Estamos vivendo num trânsito maluco em que o indivíduo está constantemente tenso e estressado. Classificamos esse estresse em três tipos: o do trabalho repetitivo (congestionamento, mesmos movimentos); o estresse psicológico (medo de ser assaltado, sequestrado) e o estresse social (querer chegar em casa, não conseguir buscar o filho na escola). Estimamos que entre 13% e 18% da população de motoristas tenham algum problema psicológico ou psiquiátrico. Três tipos de patologias são mais frequentes: a sociopatia, o transtorno explosivo intermitente (TEI) e o transtorno obsessivo-compulsivo (TOC).

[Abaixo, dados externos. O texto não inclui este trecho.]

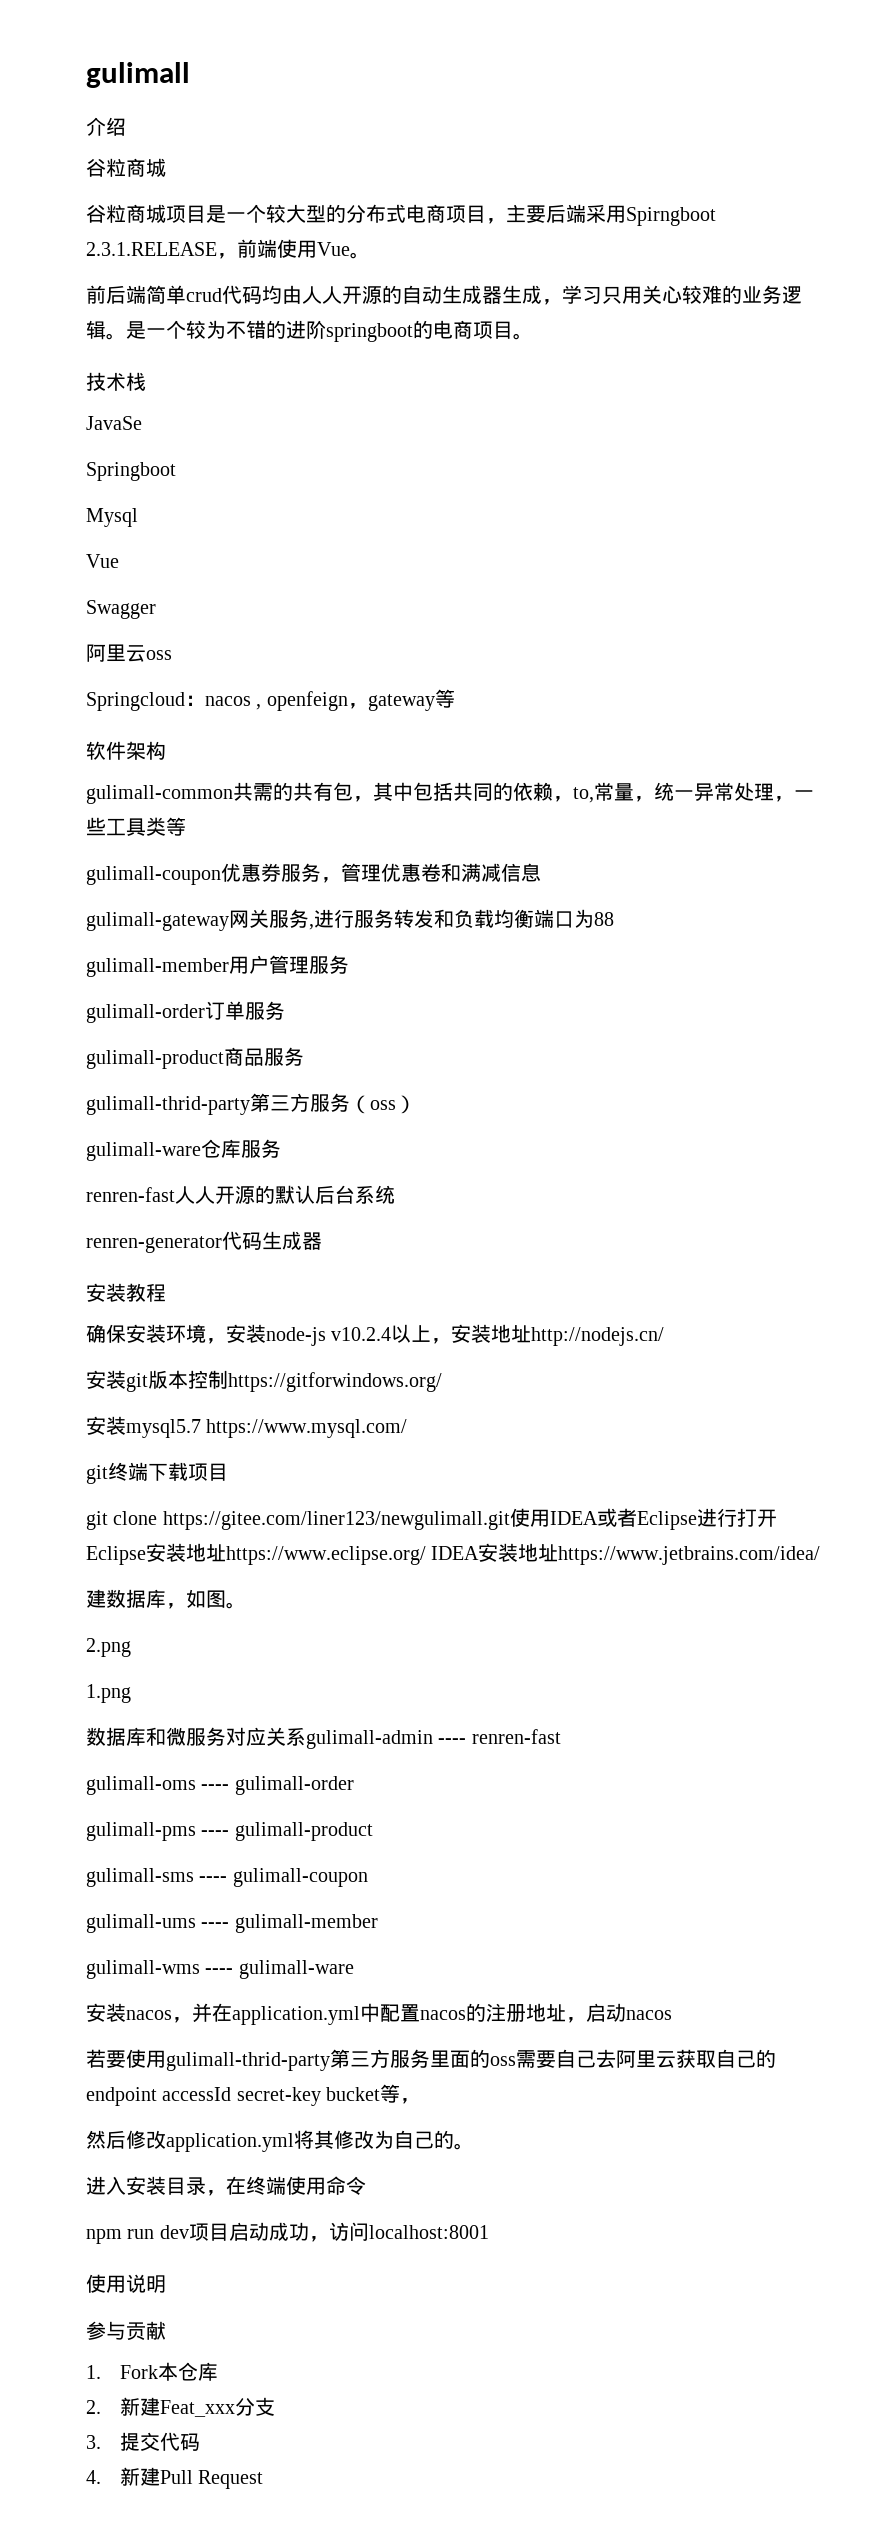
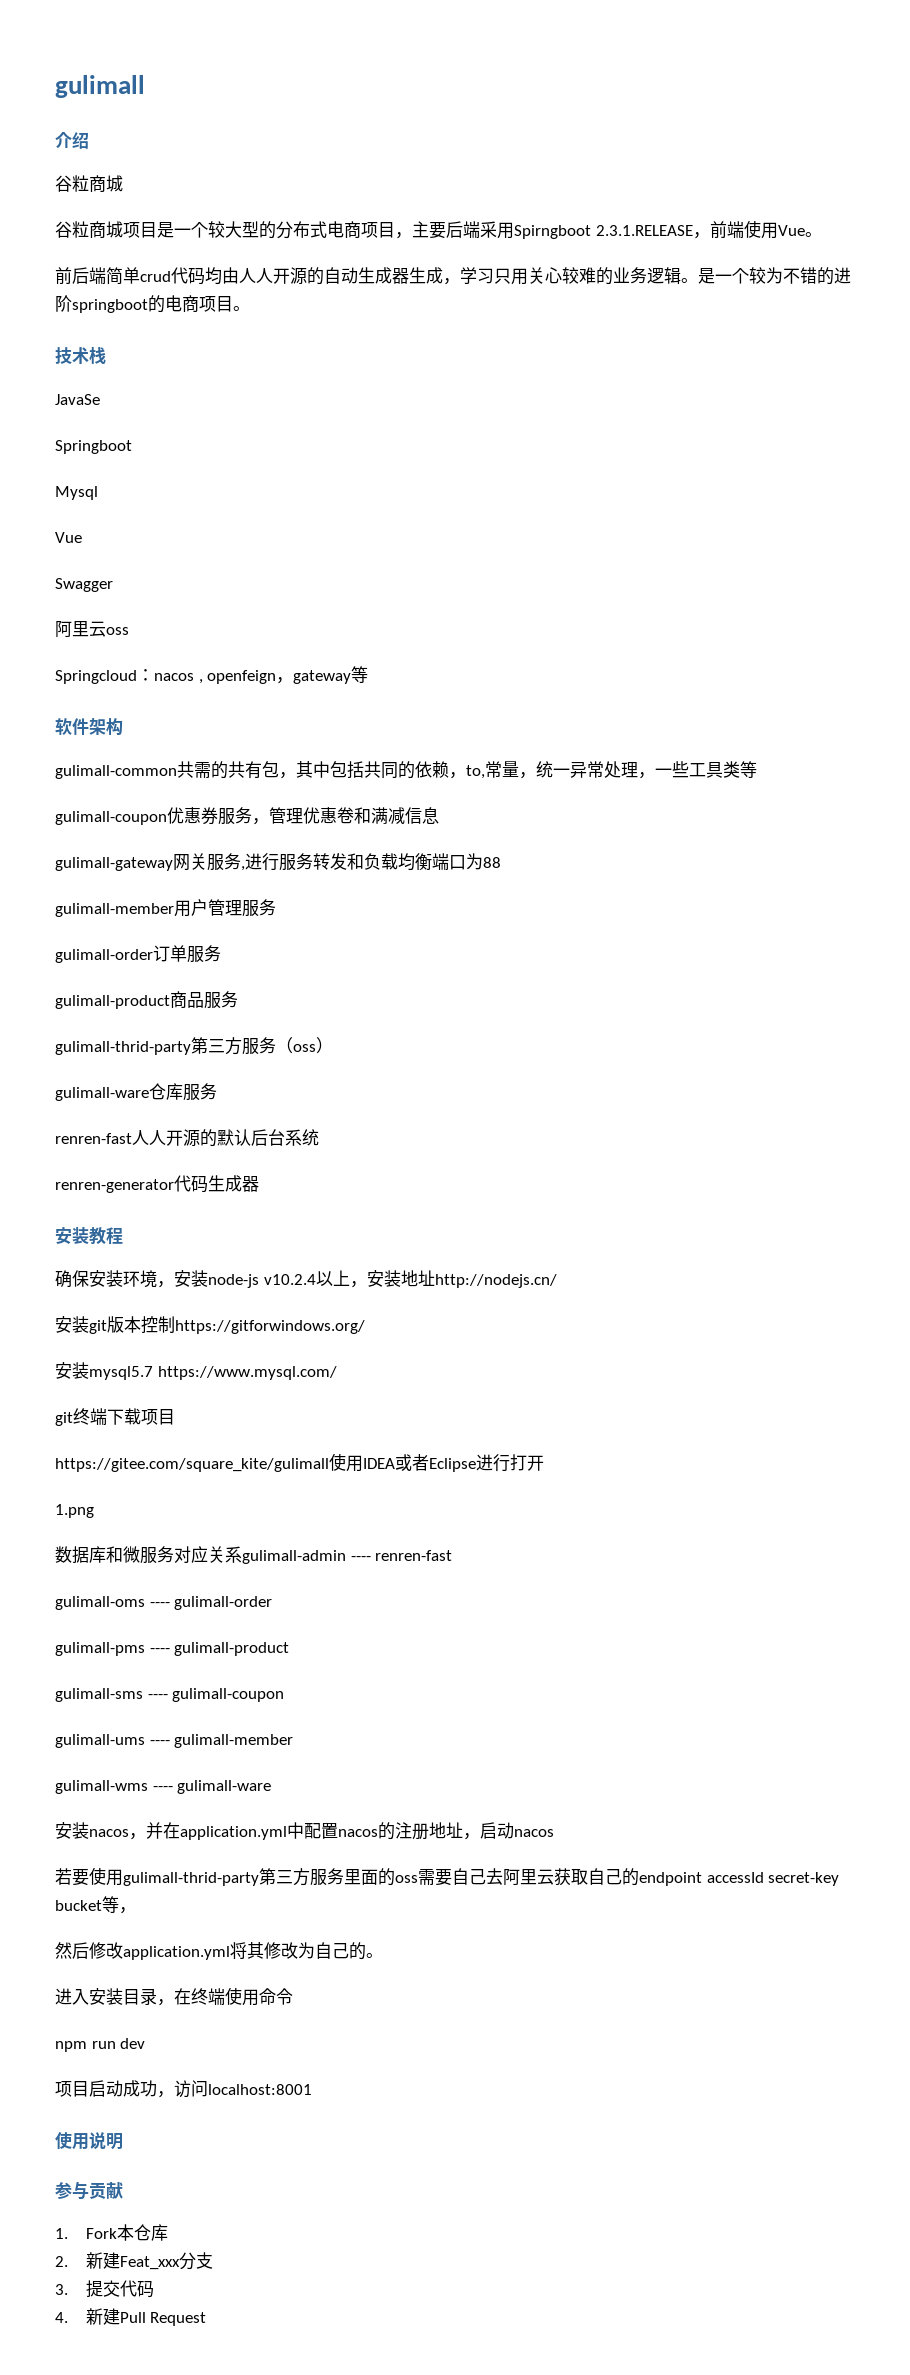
[86,1511,510,1530] git clone https://gitee.com/liner123/newgulimall.git -> [55,1458,329,1472] https://gitee.com/square_kite/gulimall
[86,1543,821,1565] [86,1589,246,1609] [86,1638,131,1657] Eclipse安装地址https://www.eclipse.org/ IDEA安装地址https://www.jetbrains.com/idea/ // 建数据库，如图。 // 2.png -> (544, 1463) none
(189, 2232) none -> (146, 2043) //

Qual a diferença entre elas?
A sociopatia é a rejeição às pessoas. O sujeito não consegue conviver nem se aproximar e, no trânsito, é capaz de dar uma fechada, colar na traseira e jogar farol alto na cara. É capaz de agredir e matar. E não tem o menor arrependimento do que faz. É difícil para nós, médicos, identificar essas pessoas. O indivíduo com TEI é aquele cara que tem o pavio curto, não tem paciência e, em determinado momento, explode. É capaz de parar o carro e agredir o indivíduo. Mas, diferentemente do sociopata, logo após o ato, tem um arrependimento terrível. E tem o motorista com TOC. Ele tem compulsão por velocidade, quer ser o primeiro sempre. Se está todo mundo parado na fila, ele vai sair daquela e passar para outra a fim de chegar logo lá na frente. É aquele que irrita a todos nós. E, se nesse mesmo ambiente dos inconformados houver um condutor com TEI ou um sociopata, eles vão saltar e matar o cara.

Como mudar isso?
Temos que selecionar melhor os condutores e combater esse tipo de conduta. Brigamos para que, dentro do serviço médico, tenhamos psicólogos e psiquiatras avaliando de forma mais profunda e demorada os candidatos a habilitação para detectar os desvios comportamentais que levam a riscos no trânsito. Isso deve se dar tanto no processo de avaliação e como na hora da renovação da carteira, porque o distúrbio pode ser desencadeado no decorrer do tempo. Sabemos que o exame clínico geral é essencial e deve ser feito dos pés à cabeça. Mas não temos visto isso por parte dos nossos colegas. A avaliação é precária e superficial. É necessário que o médico de tráfego troque informações com o médico que orienta o paciente. É preciso haver notificação compulsória de patologias que comprometam a direção veicular para que essa pessoa seja melhor avaliada pelos Detrans e pelo profissional de medicina de tráfego. Mas, para isso, é preciso mudar a cultura.